BERNSTEIN, C.J., and STRUCKMEYER, JENNINGS and LOCKWOOD, JJ., concur.

NOTES

[1] Rule 346 provides: "If upon a motion to quash an indictment or information or any count thereof, or if after verdict or finding of guilty but before sentence, any question of law arises which in the opinion of the trial court is so important and doubtful as to require the decision of the supreme court, the trial court may, if the defendant consents, certify the case to the supreme court so far as necessary to present the question of law arising therein, and thereupon all proceedings in the action shall be stayed to await the decision of the supreme court."

[2] For a description of the various types of polygraphs and their mechanical operation see Inbau and Reid, Lie Detection and Criminal Interrogation, 3-8 (2d ed. 1953); Trovillo, Scientific Proof Of Credibility, 22 Tenn-L.Rev. 743, 748-49 (1953).

[3] Kleinfeld, The Detection of Deception — A. Resume, 8 Fed.B.J. 153, 157 (1947).

[4] 293 F. at 1014. Interestingly, after Frye was convicted and sentenced to life imprisonment the real murderer confessed to the crime. See Wicker, The Polygraphic Truth Test And The Law Of Evidence, 22 Tenn.L.Rev. 711, 715 (1953).

[5] In People v. Kenny, 167 Misc. 51, 3 N.Y.S.2d 348 (1938) the Queens County Court, over objection by the prosecution, permitted an expert to testify as to the results of a pathometer (psychogalvanometer) test administered to the defendant. The Kenny case remains the only reported decision wherein lie-detector evidence was admitted absent a stipulation to effect. And the force of even that decision has been eroded if not obliterated by the decision of the New York Court of Appeals in the same year in People v. Forte, 279 N.Y. 204, 18 N.E.2d 31, 119 A.L.R. 1198 (1938). In Forte the highest New York court affirmed a murder conviction and the trial judge's exclusion of proffered lie-detector test results without mentioning the Kenny holding. It has been argued that the two case are distinguishable, see Note, 29 Cornell L.Q. 535 (1944), but, absent a stipulation, Forte is probably controlling on the admissibility issue in New York today. See People v. Ford, 304 N.Y. 679, 682, 107 N.E.2d 595, 597 (1952).

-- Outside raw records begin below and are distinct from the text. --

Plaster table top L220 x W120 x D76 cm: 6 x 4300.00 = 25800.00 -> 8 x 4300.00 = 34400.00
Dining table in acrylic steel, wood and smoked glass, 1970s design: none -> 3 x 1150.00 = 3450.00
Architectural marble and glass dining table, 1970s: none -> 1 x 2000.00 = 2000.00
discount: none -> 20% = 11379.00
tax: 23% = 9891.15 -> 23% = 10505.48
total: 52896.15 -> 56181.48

[6] In Carter the California Supreme Court ruled that the trial court erred in not striking all of the testimony of a witness who stated that he had been willing to take a lie-detector test but that "`* * * some other people wouldn't take [such a test] * * *'." The reviewing court held that "* * * the implication survived that defendant had refused to take a lie detector test and that his refusal furbished some evidence of guilty knowledge." 48 Cal.2d at 752, 312 P.2d at 674.

[7] The case is annotated at 23 A.L.R. 2d 1292 (1952). The quote was taken from the predecessor (second edition) of Inbau and Reid, Lie Detection and Criminal Interrogation, (3rd ed. 1953) at 65-66. See also Richardson. Modern Scientific Evidence, § 10.2 (1961) at 285-86.

[8] Inbau and Reid, supra note 7 at 129.

[9] Inbau and Reid, supra note 7 at 132-135; Reid, The Lie Detector In Court, 4 De Paul L.Rev. 31, 42 (1954); Kleinfeld, The Detection Of Deception — A Resume, 8 Fed.B J. 153, 164 (1947). Contra, Highleyman, The Deceptive Certainty Of The Lie Detector, 10 Hastings L.J. 47, 62 (1958) (inaccuracy of the technique and ineffectiveness of limiting instructions); Silving, Testing Of The Unconscious In Criminal Cases, 69 Harv. L.Rev. 683 (1956) (due process).

[10] These statistics are taken from Dean Wicker's discussion of Inbau's experiments regarding accuracy of the polygraph. See 22 Tenn.L.Rev. at 713.